The operators are explicit
to avoid accidental O(N) operations on type mismatches.
explicit operator vector< T >() const;
template<typename traits, typename Allocator>
explicit operator basic_string< T, traits, Allocator >() const;
void clear();
Resets *this to its default-constructed state.

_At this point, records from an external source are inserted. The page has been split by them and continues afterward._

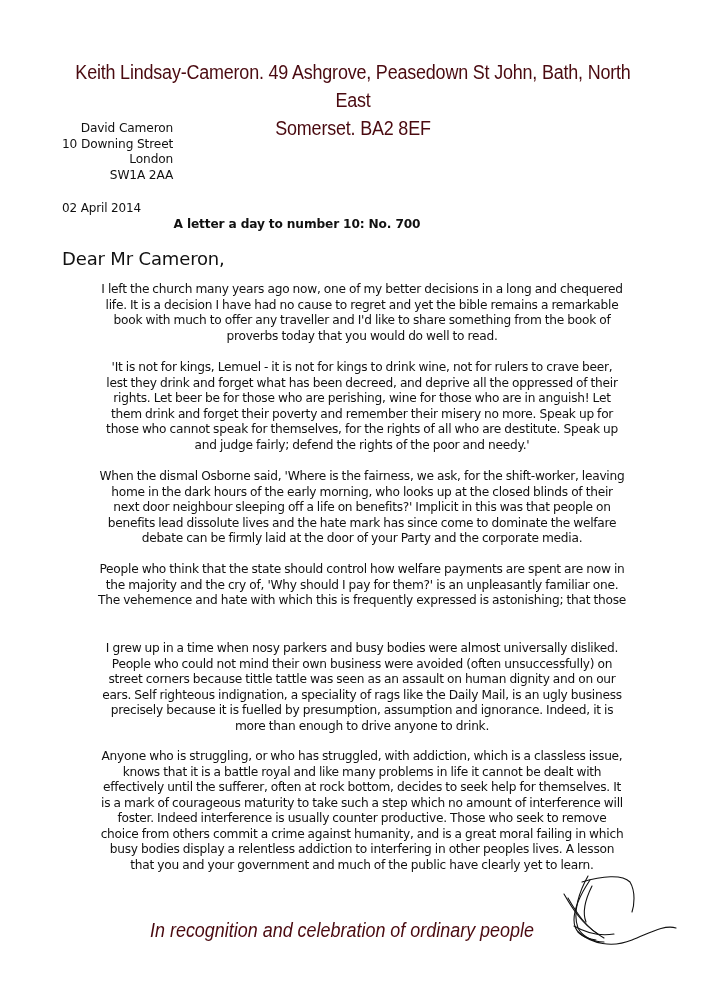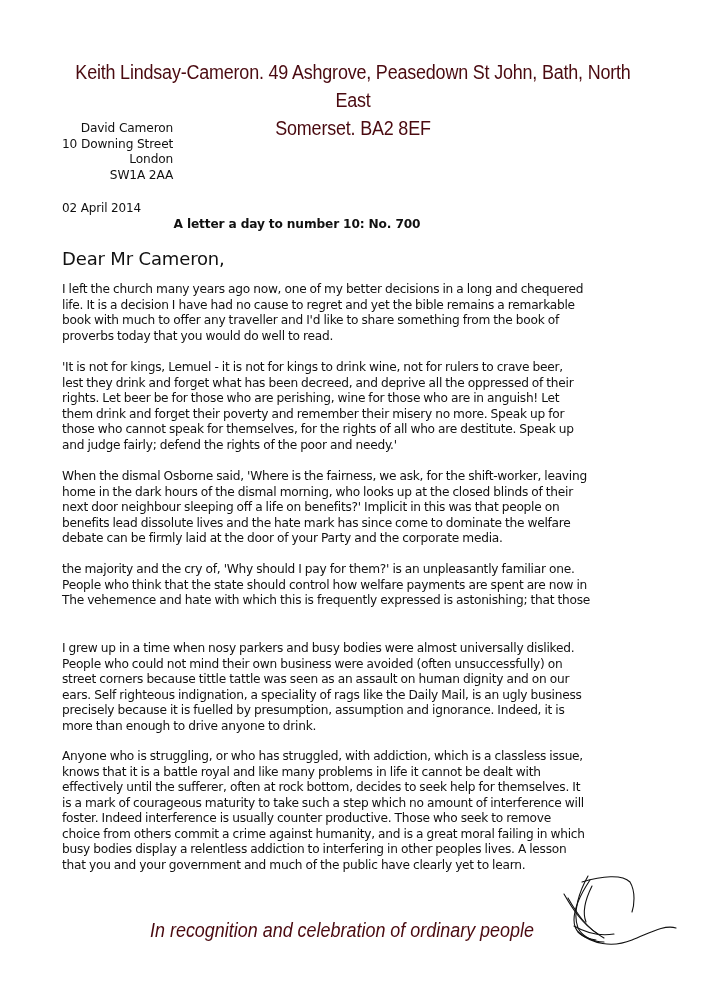"I left the church many" .para span { text-align: none -> center }
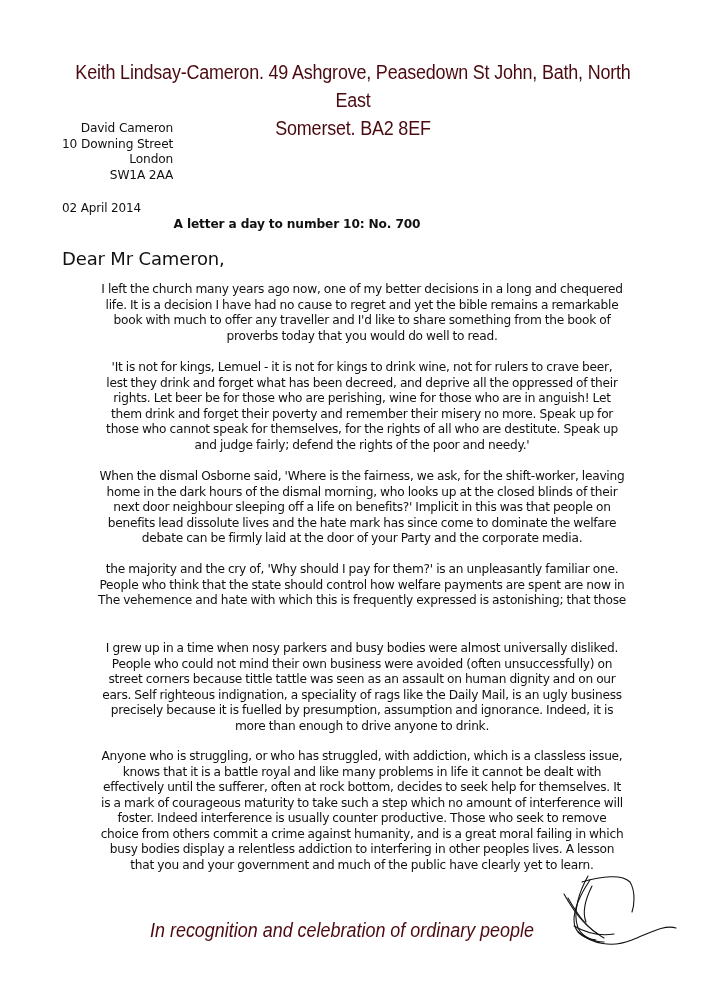"home in the dark hours" span { text: dismal -> early }
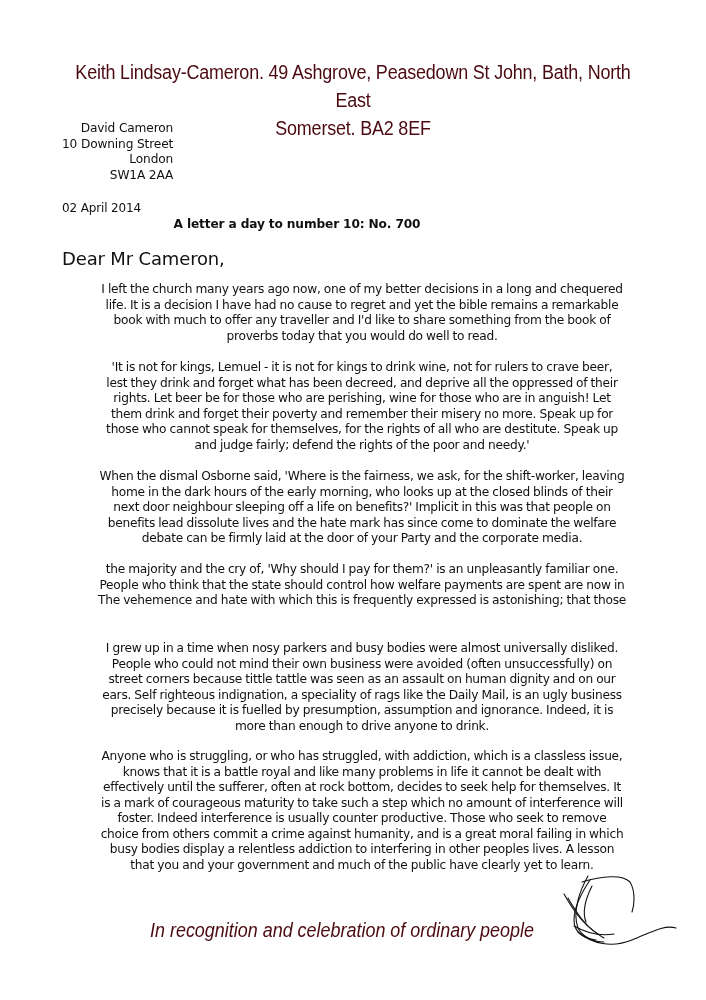"the majority and the cry" span { order: before "People who think that the" -> after "People who think that the" }
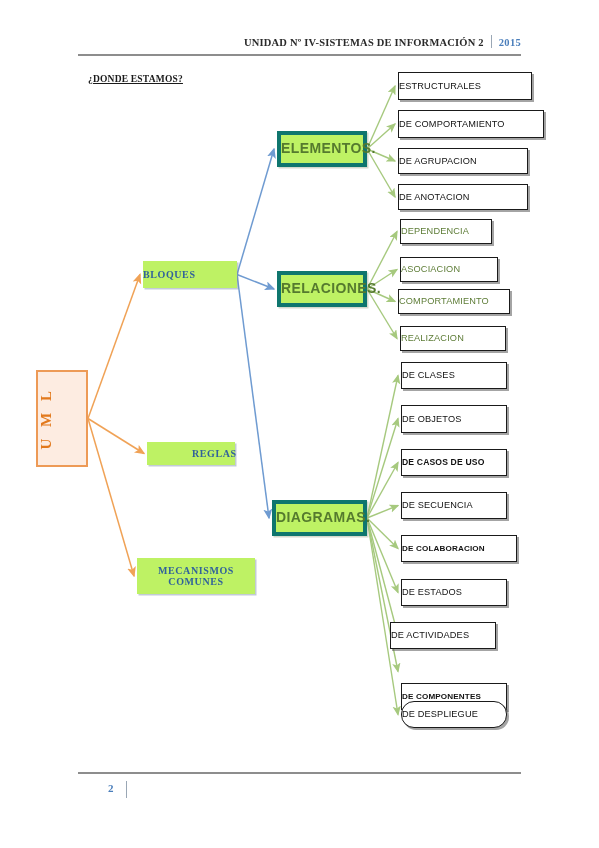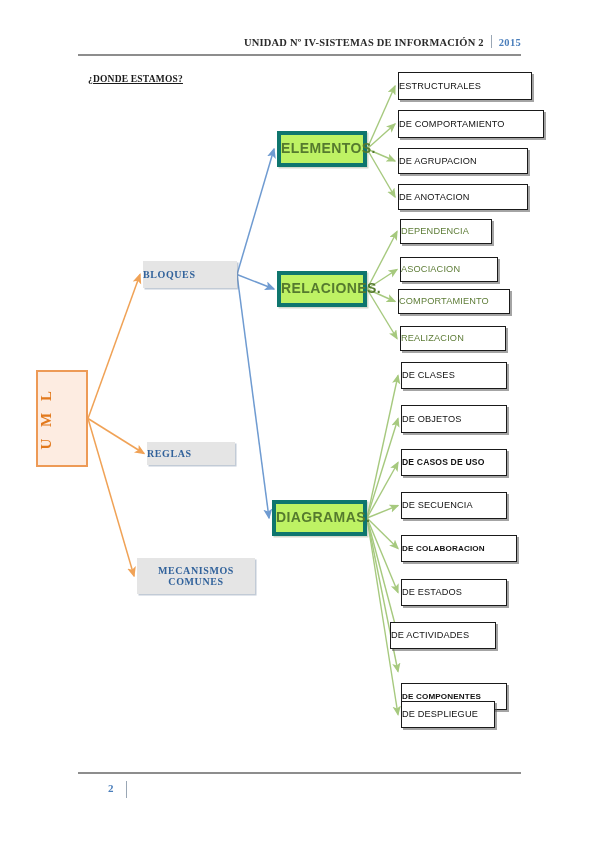"BLOQUES" .node.blue { background: #e5e5e5 -> #bef264 }
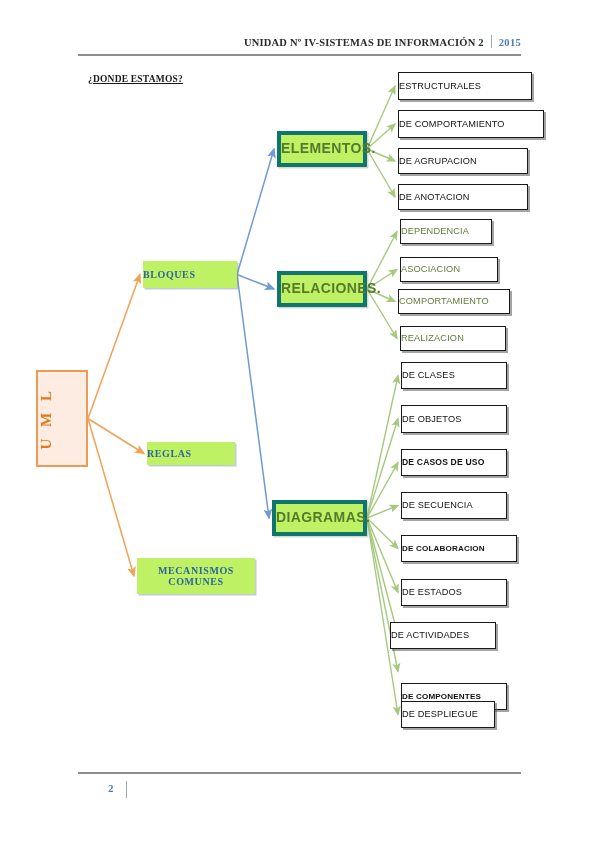"REGLAS" div.node { padding-left: none -> 45px }
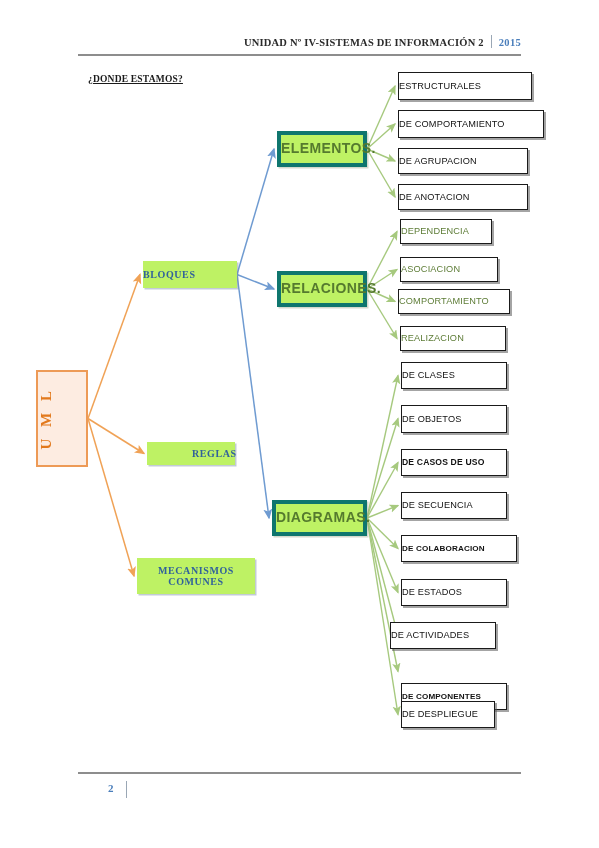"DE DESPLIEGUE" div.node { border-radius: none -> 13px; width: 94px -> 106px }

void remove_prefix(size_type n);
Advances the start pointer of this array_ref past n
elements without moving the end pointer.
void remove_suffix(size_type n);
Moves the end pointer of this array_ref earlier by n
elements without moving the start pointer.
void pop_back();
remove_suffix(1)
void pop_front();
remove_prefix(1)
A string-like object that points to a sized piece of memory, similar to an array_ref<charT>
.
We provide implicit constructors so users can pass in a const char*
or a std::string
wherever a string_ref
is expected.
It is expected that user-defined string-like types will define an implicit conversion to string_ref
(or another appropriate instance of basic_string_ref
) to interoperate with functions that need to read strings.
Unlike std::strings
and string literals, data()
may return a pointer to a buffer that is not null-terminated. Therefore it is typically a mistake to pass data()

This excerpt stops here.